**Task statement**
Check each line of the material for the string "chip", and copy the lines that have it.

**Information provided**
════════════════

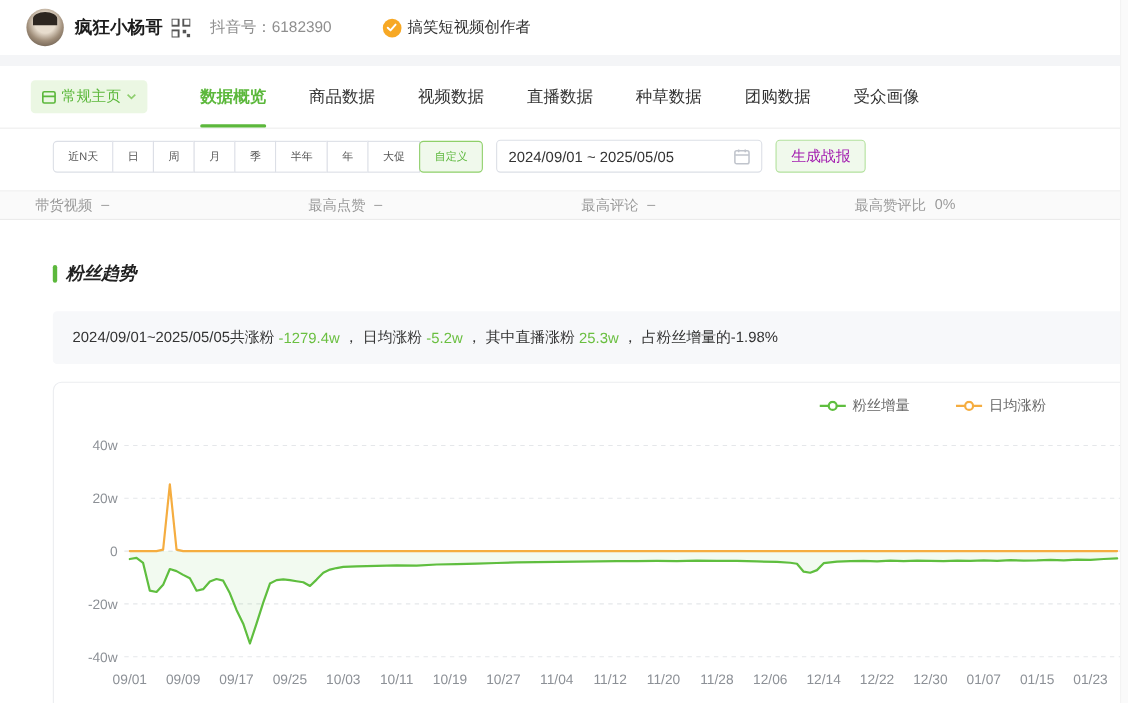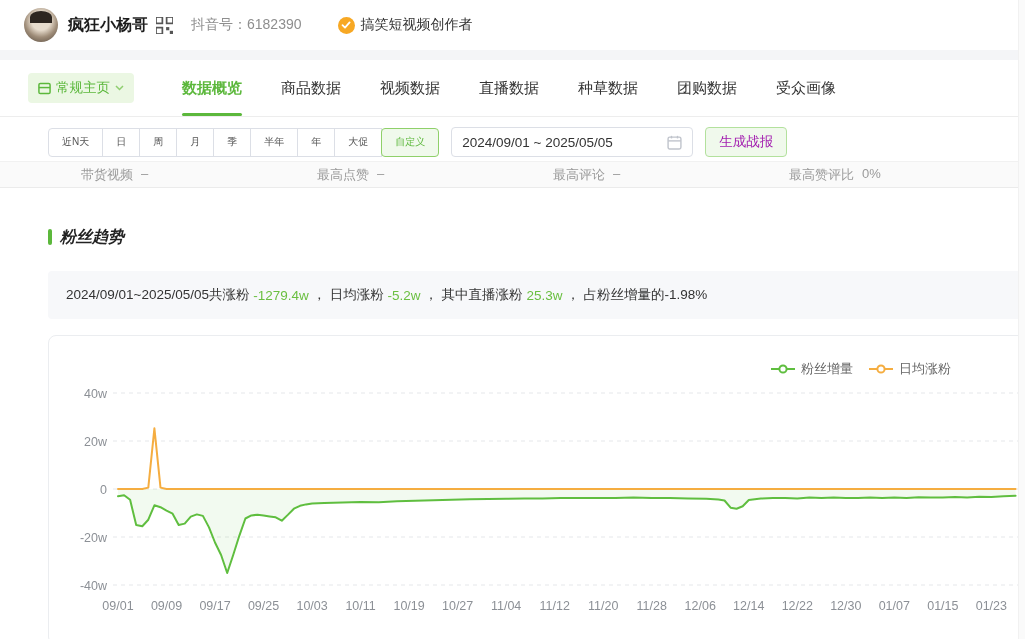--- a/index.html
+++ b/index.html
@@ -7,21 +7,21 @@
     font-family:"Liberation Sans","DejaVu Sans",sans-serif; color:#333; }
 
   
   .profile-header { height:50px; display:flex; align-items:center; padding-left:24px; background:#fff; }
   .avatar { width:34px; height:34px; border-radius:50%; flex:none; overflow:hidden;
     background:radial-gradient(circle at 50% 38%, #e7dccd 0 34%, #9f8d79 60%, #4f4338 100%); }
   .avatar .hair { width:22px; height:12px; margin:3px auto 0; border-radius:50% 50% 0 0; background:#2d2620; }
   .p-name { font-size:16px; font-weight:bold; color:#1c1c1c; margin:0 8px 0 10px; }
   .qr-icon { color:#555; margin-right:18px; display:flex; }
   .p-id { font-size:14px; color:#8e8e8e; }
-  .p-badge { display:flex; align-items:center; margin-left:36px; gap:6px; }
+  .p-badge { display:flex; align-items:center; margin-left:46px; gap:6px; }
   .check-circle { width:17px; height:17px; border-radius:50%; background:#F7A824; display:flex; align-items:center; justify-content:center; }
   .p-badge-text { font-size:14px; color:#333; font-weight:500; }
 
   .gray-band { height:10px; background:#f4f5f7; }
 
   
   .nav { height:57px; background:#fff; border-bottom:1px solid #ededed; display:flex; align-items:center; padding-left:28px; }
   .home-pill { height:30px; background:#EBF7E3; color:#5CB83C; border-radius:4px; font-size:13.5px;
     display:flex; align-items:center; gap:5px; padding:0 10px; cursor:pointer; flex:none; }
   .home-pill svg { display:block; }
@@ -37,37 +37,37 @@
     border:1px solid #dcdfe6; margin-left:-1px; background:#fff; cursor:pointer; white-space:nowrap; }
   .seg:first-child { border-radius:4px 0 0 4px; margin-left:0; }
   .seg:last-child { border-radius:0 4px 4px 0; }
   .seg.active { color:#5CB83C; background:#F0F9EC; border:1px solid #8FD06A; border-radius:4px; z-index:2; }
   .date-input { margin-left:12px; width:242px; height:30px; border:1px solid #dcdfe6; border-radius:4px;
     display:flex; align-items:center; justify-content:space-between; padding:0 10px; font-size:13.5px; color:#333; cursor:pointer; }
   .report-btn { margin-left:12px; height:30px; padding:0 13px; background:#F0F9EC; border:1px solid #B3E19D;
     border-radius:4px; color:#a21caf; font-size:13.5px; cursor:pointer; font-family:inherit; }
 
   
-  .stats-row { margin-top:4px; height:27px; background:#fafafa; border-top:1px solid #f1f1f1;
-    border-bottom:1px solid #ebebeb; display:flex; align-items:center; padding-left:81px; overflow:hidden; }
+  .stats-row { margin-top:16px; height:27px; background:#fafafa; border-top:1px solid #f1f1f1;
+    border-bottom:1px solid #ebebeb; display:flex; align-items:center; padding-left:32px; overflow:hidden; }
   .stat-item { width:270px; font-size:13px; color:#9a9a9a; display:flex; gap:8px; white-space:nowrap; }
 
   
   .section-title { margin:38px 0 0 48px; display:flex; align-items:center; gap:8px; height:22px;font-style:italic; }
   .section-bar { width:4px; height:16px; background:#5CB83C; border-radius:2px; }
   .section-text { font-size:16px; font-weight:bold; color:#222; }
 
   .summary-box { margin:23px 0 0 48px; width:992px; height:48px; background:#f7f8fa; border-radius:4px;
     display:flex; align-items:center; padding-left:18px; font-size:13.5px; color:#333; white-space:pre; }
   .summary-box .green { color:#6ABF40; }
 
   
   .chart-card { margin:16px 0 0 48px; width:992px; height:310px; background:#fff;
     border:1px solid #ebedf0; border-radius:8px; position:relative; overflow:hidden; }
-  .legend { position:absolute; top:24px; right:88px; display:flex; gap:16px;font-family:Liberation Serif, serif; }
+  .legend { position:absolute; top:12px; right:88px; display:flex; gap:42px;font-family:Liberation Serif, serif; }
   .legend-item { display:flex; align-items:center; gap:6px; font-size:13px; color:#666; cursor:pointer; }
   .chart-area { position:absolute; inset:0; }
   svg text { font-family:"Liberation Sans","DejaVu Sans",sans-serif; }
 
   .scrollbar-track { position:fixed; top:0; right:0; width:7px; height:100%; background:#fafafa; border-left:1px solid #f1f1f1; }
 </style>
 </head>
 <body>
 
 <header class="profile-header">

════════════════

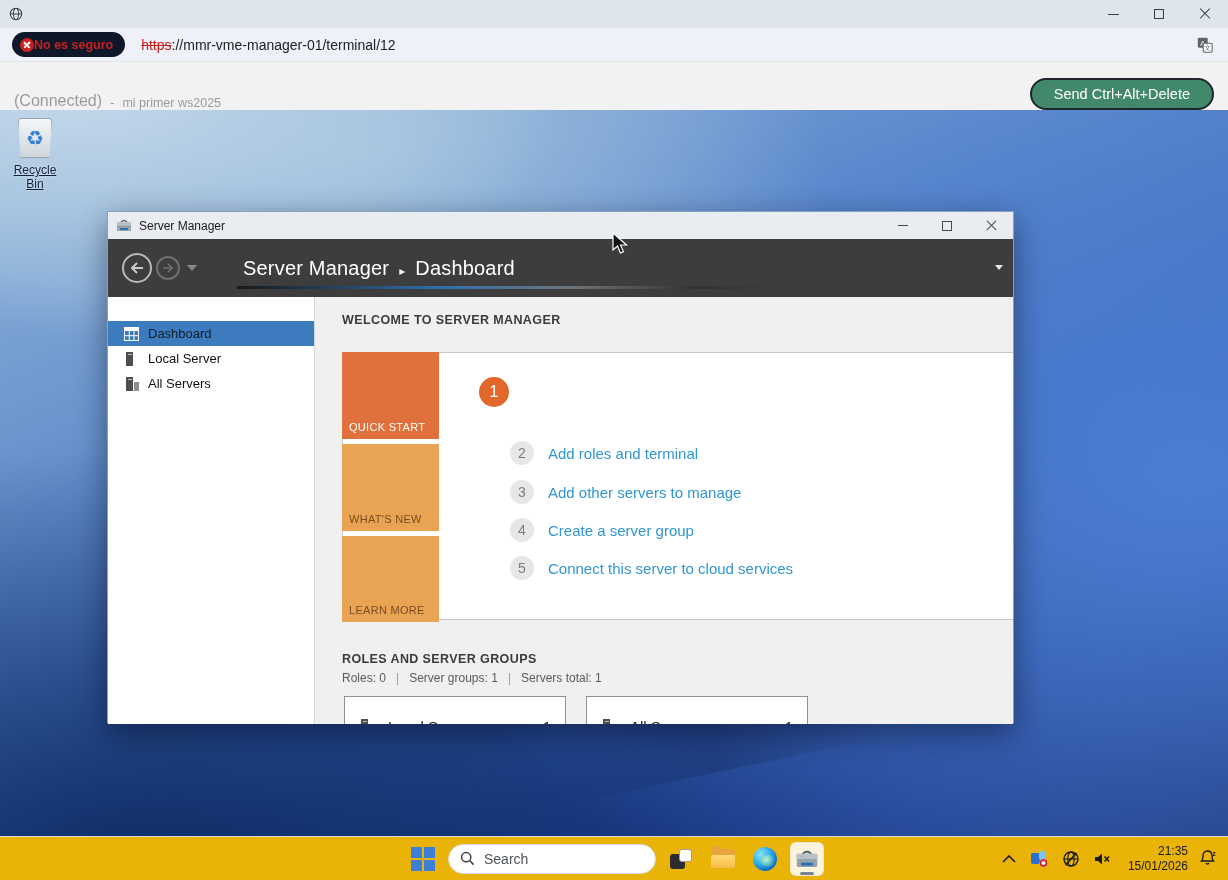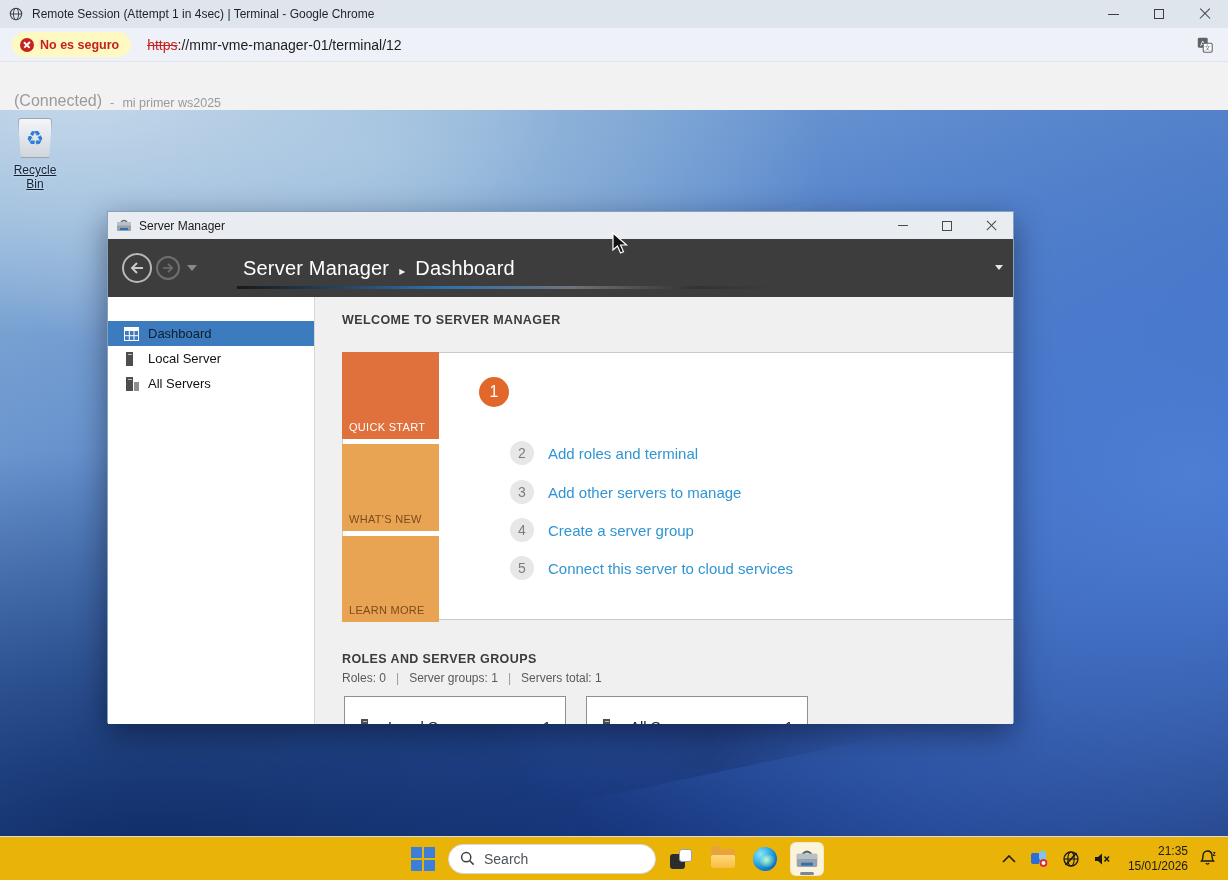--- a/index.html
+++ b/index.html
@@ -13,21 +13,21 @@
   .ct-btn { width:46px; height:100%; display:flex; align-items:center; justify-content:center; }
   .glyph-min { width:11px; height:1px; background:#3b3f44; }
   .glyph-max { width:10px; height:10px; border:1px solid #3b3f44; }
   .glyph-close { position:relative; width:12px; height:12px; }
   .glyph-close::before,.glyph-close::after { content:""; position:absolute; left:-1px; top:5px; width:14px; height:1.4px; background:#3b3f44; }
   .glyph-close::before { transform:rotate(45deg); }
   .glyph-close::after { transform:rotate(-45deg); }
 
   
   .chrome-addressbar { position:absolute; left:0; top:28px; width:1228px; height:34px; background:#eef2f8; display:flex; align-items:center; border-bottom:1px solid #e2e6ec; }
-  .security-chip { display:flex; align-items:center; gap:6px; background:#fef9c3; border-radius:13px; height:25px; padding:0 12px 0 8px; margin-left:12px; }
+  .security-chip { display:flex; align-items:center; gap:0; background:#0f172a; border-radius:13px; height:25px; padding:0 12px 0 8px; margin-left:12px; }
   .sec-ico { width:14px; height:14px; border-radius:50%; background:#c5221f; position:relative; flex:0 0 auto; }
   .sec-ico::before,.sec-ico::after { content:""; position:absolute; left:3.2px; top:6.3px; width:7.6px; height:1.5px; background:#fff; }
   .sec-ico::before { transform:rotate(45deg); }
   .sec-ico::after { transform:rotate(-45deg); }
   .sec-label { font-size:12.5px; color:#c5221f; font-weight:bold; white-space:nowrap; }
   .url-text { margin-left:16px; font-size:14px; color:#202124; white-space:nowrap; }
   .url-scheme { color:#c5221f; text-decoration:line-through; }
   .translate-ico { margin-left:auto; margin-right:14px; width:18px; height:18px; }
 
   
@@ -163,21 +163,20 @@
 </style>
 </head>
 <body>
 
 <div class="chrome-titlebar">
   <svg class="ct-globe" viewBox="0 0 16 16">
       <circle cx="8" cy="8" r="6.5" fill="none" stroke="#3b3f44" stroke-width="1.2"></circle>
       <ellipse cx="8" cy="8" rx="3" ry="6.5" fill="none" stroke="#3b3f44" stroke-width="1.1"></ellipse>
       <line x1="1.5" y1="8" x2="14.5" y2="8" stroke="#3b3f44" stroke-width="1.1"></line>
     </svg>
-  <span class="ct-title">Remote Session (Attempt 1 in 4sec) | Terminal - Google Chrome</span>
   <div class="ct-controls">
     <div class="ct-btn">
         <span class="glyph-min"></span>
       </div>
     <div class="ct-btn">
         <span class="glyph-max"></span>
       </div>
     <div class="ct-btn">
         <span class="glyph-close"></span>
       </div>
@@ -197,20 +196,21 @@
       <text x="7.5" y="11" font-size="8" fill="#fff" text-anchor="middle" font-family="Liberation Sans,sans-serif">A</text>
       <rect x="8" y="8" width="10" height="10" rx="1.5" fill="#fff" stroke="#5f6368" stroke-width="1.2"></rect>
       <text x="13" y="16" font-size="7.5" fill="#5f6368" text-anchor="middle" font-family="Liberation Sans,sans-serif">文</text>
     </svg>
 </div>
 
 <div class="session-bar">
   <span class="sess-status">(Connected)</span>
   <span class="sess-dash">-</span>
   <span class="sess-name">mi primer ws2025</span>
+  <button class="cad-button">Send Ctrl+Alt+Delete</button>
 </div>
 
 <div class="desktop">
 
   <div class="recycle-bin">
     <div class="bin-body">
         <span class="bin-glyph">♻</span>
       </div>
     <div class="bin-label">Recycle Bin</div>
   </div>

════════════════

**Written reply**
-  .security-chip { display:flex; align-items:center; gap:6px; background:#fef9c3; border-radius:13px; height:25px; padding:0 12px 0 8px; margin-left:12px; }
+  .security-chip { display:flex; align-items:center; gap:0; background:#0f172a; border-radius:13px; height:25px; padding:0 12px 0 8px; margin-left:12px; }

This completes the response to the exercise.